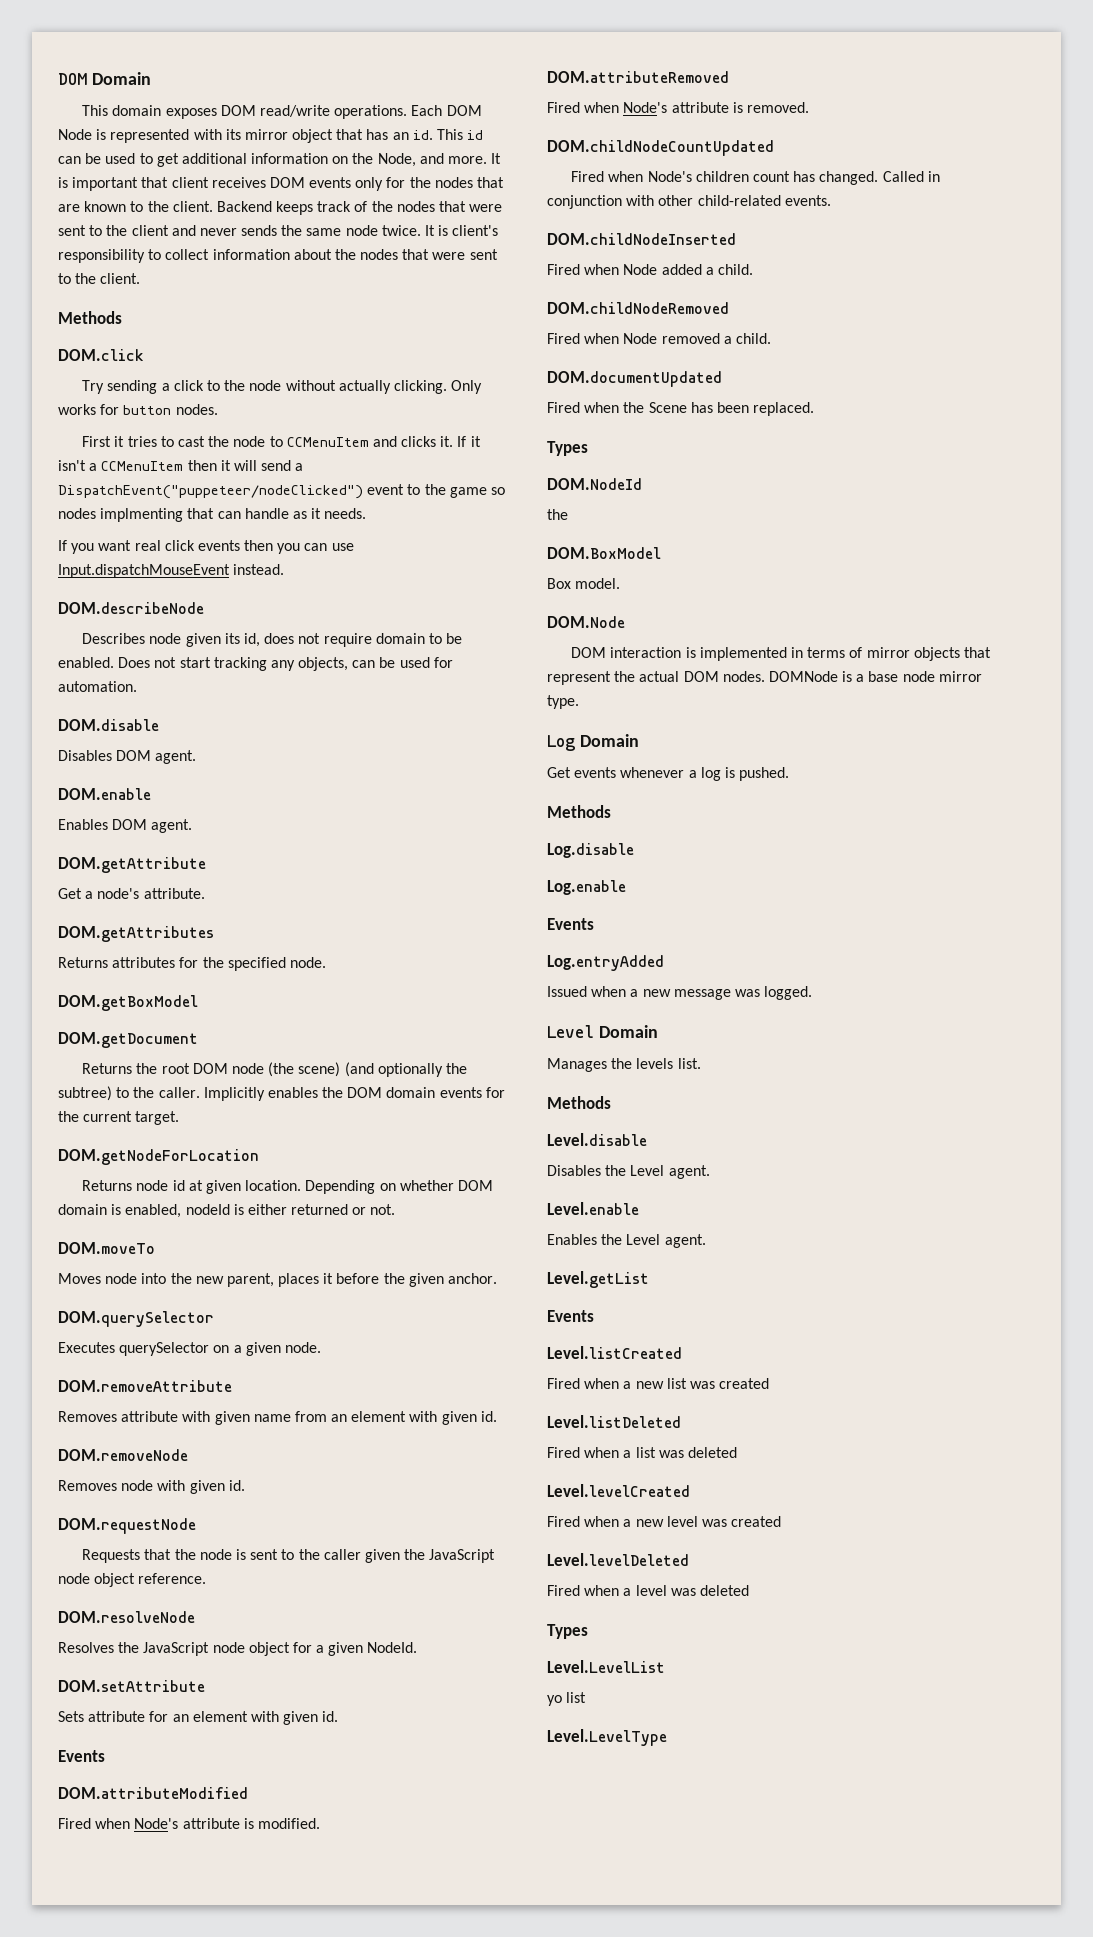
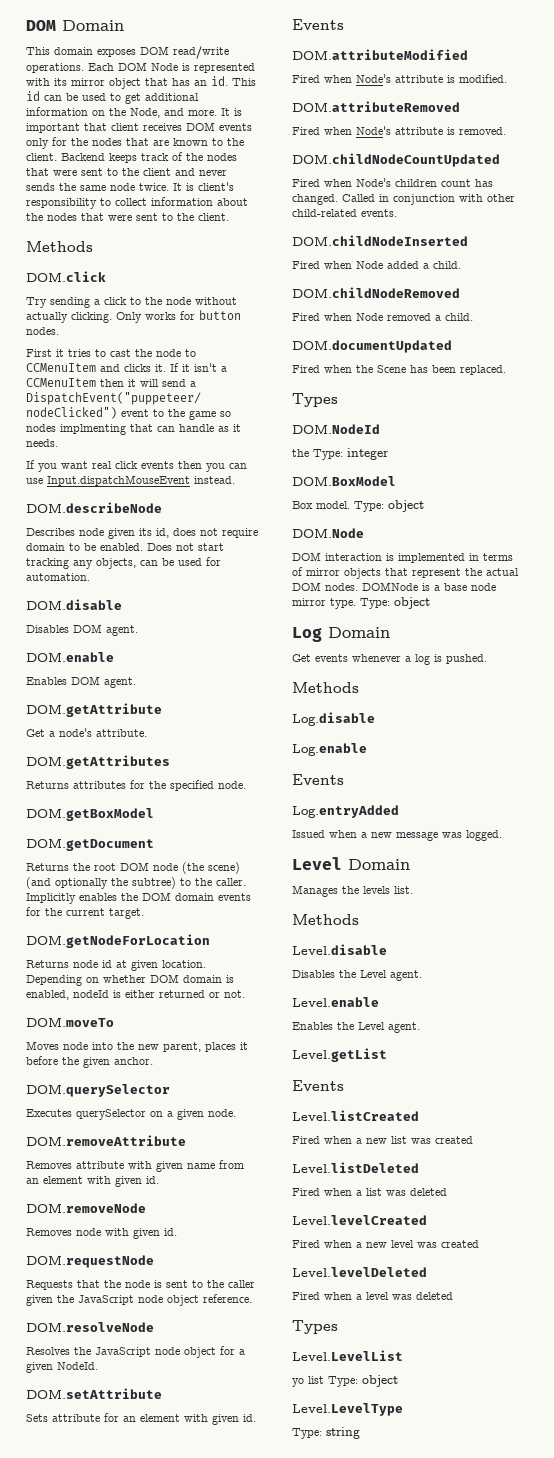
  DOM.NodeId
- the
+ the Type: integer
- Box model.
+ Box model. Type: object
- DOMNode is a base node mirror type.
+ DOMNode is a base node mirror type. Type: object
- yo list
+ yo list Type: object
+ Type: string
--------------------
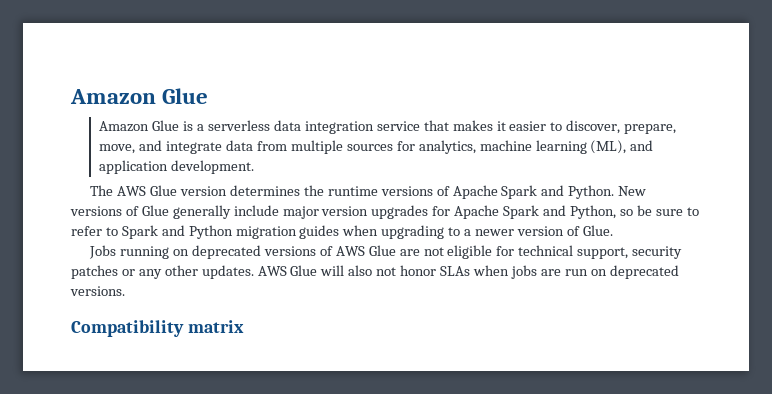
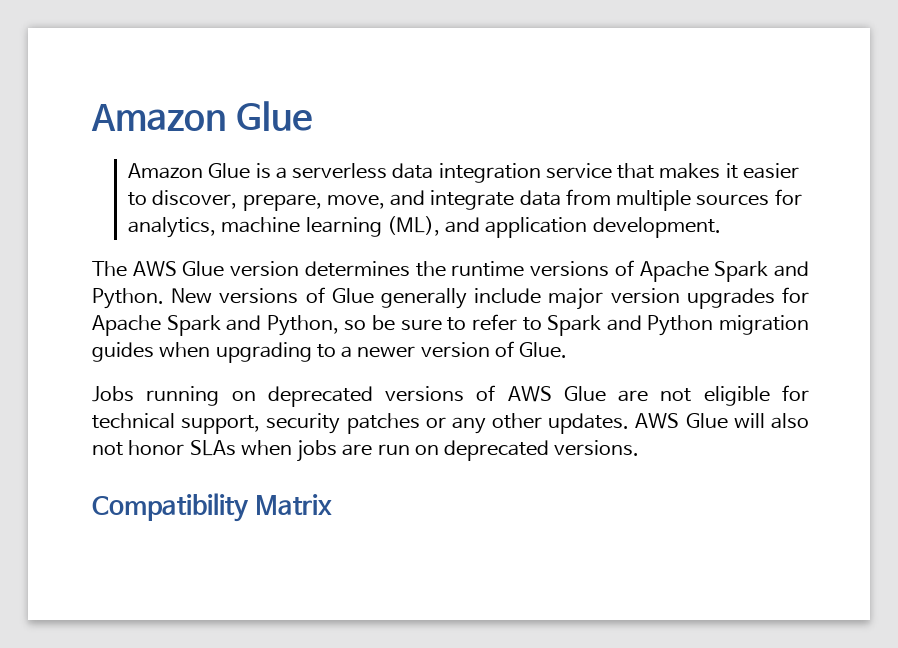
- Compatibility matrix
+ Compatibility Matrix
--------------------
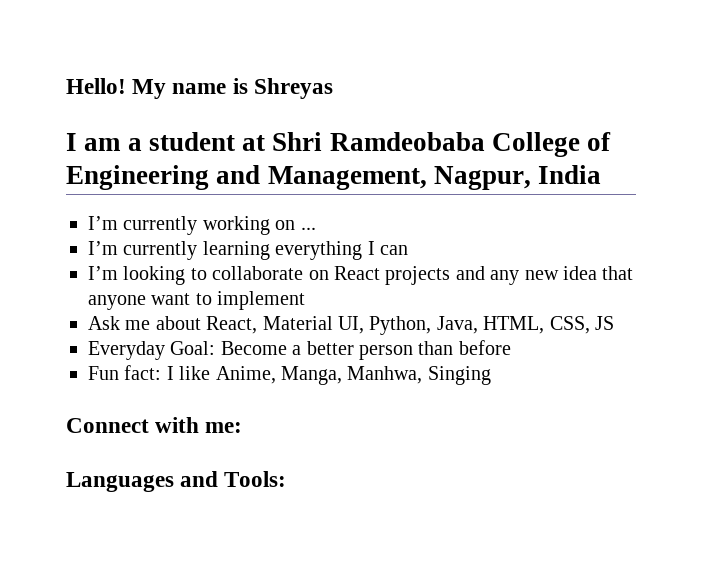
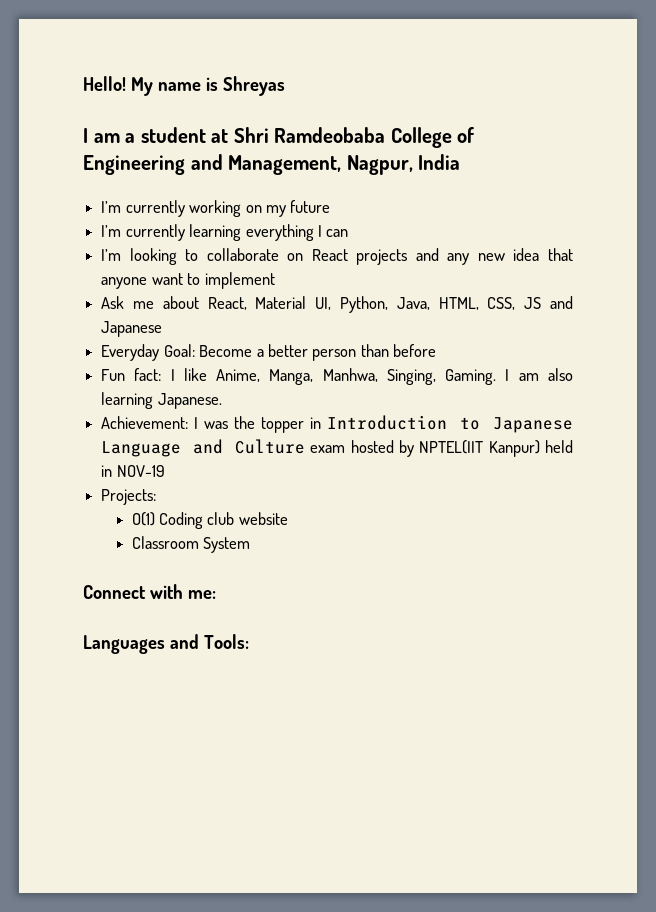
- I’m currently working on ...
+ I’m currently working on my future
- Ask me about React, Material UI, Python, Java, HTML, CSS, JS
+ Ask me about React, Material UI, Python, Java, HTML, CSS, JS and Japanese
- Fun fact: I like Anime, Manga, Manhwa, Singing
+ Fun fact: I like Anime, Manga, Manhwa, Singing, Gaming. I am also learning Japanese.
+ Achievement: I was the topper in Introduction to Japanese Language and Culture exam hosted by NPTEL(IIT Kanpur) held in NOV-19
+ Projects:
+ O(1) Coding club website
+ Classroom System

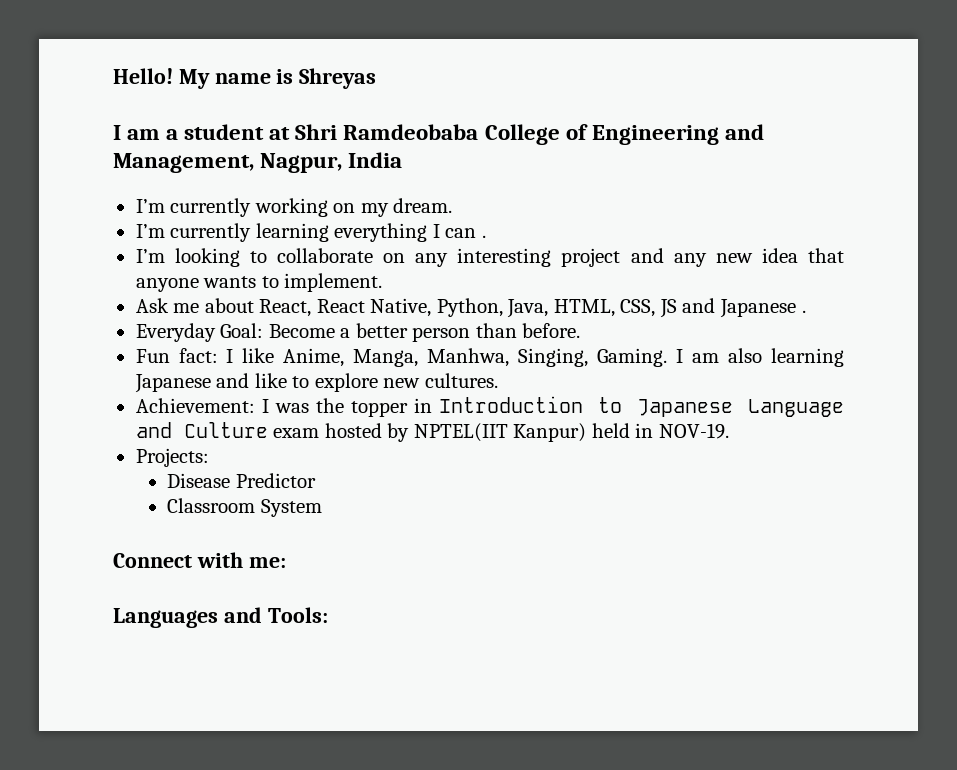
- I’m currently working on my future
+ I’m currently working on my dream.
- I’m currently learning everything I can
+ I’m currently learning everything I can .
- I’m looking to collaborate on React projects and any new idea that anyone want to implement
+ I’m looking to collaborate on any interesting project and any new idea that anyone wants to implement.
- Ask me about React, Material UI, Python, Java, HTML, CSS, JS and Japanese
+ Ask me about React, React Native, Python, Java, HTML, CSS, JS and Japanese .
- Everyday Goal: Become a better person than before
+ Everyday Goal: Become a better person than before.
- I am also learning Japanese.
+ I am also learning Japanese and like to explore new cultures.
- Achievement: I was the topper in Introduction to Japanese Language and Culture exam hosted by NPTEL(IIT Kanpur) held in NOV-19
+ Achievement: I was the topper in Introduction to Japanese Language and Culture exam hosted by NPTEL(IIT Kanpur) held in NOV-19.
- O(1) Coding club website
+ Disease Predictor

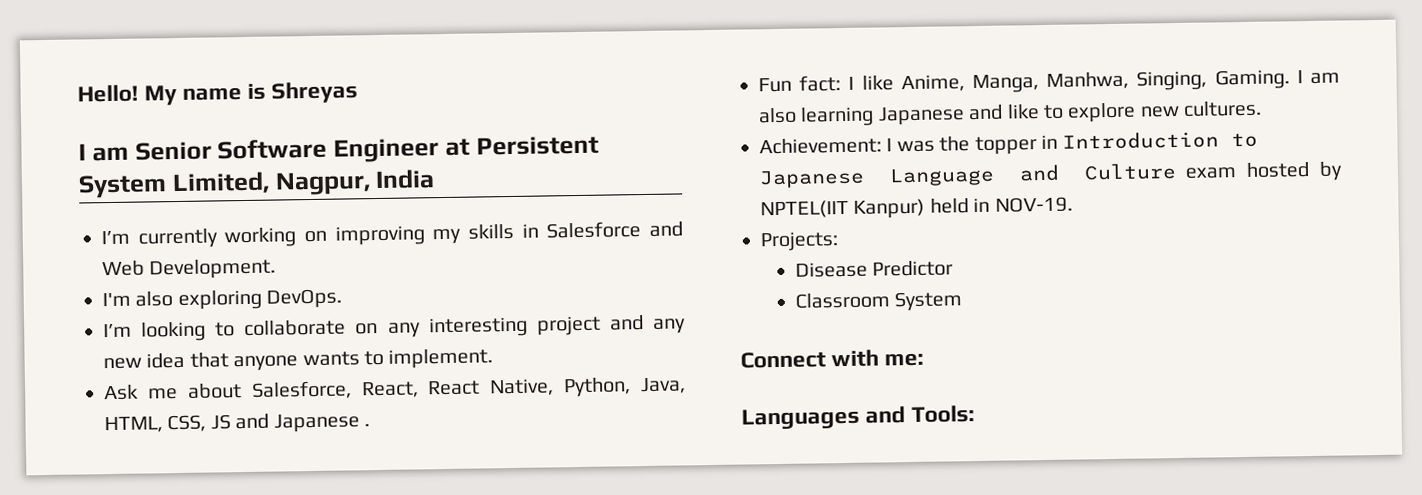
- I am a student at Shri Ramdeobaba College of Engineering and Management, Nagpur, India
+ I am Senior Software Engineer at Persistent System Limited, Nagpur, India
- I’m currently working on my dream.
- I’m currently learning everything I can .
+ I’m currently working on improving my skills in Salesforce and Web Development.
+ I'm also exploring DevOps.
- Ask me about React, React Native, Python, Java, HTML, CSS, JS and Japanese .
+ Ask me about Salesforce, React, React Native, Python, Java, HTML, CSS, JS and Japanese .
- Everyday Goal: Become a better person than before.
--------------------
- **WHAT YOU ARE ASKED TO DO**
From the entries above, copy every line containing the word "anyone".

- **SOLUTION TO THE PROBLEM**
- I’m looking to collaborate on React projects and any new idea that anyone want to implement
+ I’m looking to collaborate on any interesting project and any new idea that anyone wants to implement.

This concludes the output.